David Schlegel, Senior Scientist, Physics Division, LBNL; and BIDS Senior Fellow
Please review the following prior to the July 16th meeting:
When: Thursday, July 16 from noon - 1pm
Where: 200C Warren Hall, 2195 Hearst St (see building access instructions on parent page).
Event format: The reading group is a brown bag lunch (bring your own) with a short ~20 min talk followed by ~40 min group discussion.
Presenting: David Schlegel (LBNL)
Steve Carrier (School of Education)
Jason Christopher (Research IT)
Aaron Culich (Research IT)
Quinn Dombrowski (Research IT)
Barbara Gilson (IST)
David Greenbaum (Research IT)
Chris Hoffman (Research IT)
Rick Jafee (Research IT)
Michael Jennings (Research IT/LBNL)
Gary Jung (Research IT)
James McCarthey (SSL)
Aron Roberts (Research IT)
Patrick Schmitz (Research IT)
Jamie Wittgenstein (Research IT)
Camille Villa (Research IT)
- What constitutes "big data" as researchers in different disciplines conceive it (e.g., is "big" simply "bigger than I have resources to handle"?)?
- What does / can / should the campus offer to support data storage, movement, and analysis on the scale David is describing (sky survey data), and what should major research centers or discipline-based organizations host?
Gary: Dr. David Schlegel is a Sr Scientist at LBNL and a Senior Fellow at BIDS. He received his PhD at Berkeley, was at Princeton for a time after earning his PhD, and returned to Berkeley in 2004.
David Schlegel presentation (link to slides as PDF):
Will talk about his research; about whether astronomical data sets "big"; and there may be data problems related to data that is big by any measure.

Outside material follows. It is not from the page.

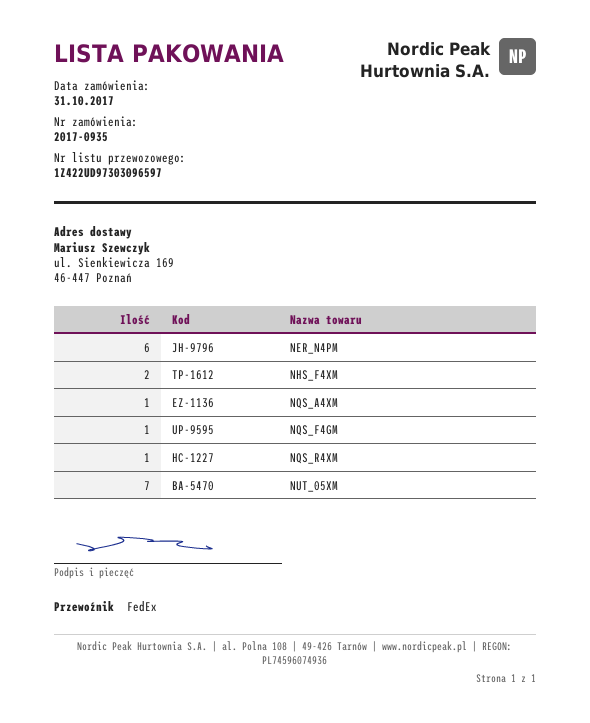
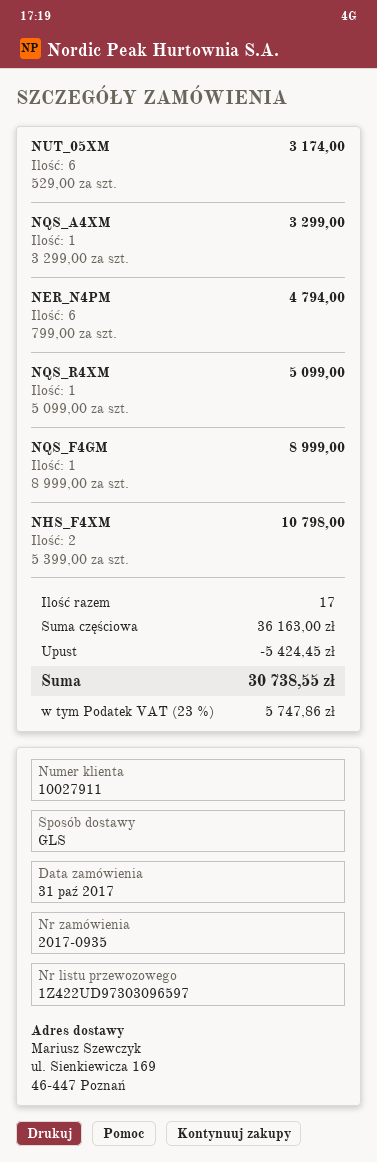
shipping method: FedEx -> GLS
NUT_05XM: 7 -> 6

Dark Energy accounts for ~70% of the energy density of the universe, but was unknown until 1998. Discovered because distant supernovae appeared a little too faint from Earth-based observations. We don't know what Dark Energy is, but what we can measure is that there's too much "space" between us and distant objects, which implies that something is causing the universe to accelerate more quickly than it would if there were not "dark energy."
BOSS @Sloan Telescope has gathered the best data for measuring dark energy to-date; it's also the most broadly used astronomical data set (in part because we have made it more easily accessible than others).

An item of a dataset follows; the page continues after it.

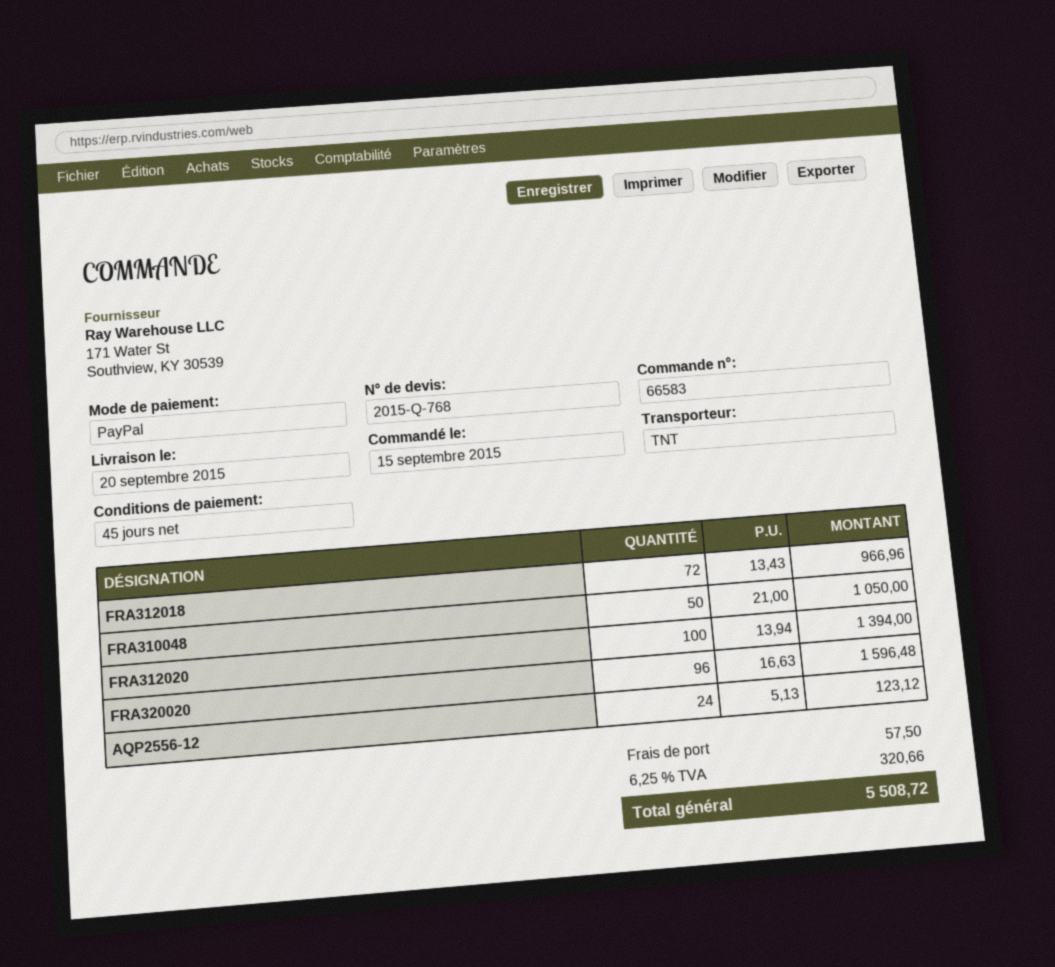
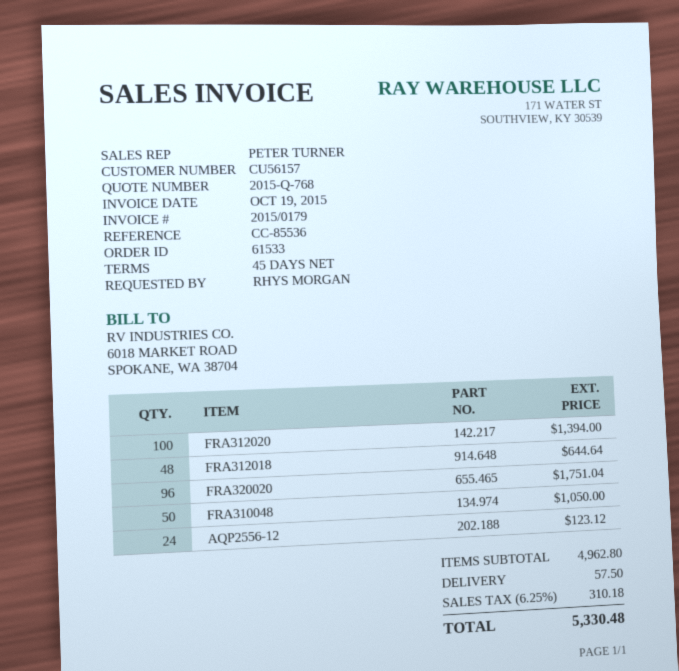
order number: 66583 -> 61533
FRA312018: 72 for 966.96 -> 48 for 644.64
FRA320020: 96 for 1596.48 -> 96 for 1751.04
tax: 6.25% = 320.66 -> 6.25% = 310.18
total: 5508.72 -> 5330.48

YouTube video: "A Flight Through the Universe" -- https://www.youtube.com/watch?v=08LBltePDZw
Explanations of Dark Energy: gravitational force wrong (though in fact Einstein probably wasn't, actually); new field constant in time and space (vacuum energy); new field that's dynamic in time and space.
Successor to Sloan telescope is the LSST at Kitt Peak, Arizona. A dark energy spectroscopic instrument. Not only big, but "way cool." Will start operations in 2019. Will expand map beyond 1/2% of visible universe to about 5% of the visible universe -- which is actually pretty big.
Before we make 3D images we have to make 2D images of the sky from which we can pick out which objects we want to map 3-dimensionally.
Largest image of sky to-date is SDSS (1998-2008) ~1Tpix (Terrapix), contains 250 million galaxies and 250 million stars. Legacy Imaging Survey (2014-2018) will represent objects that are 10x fainter than SDSS: legacysurvey.org/viewer. LSST will be bigger yet.
And the question: will LSST data be "big data"? Moore's law: in that context, doubling storage capacity on magnetic media (hard drives) every 1.6 years -- is this data going to be big by the time it is collected and needs to be stored?
Looking back, evidence tells us that "peak storage" occurs 2.3 years into any survey.
Doing the arithmetic, LSST at its most-aggressively estimated crunch point in 2023 is 22 hard drives (assuming Moore's Law holds wrt storage capacity). That's big, but not big relative to what we've dealt with in the past. Pushback has been offered in response to this assertion: e.g., network speeds don't go up as fast as storage; but DS doesn't think (based on his look at the numbers) that the speed-growth curve for network is all that different from storage.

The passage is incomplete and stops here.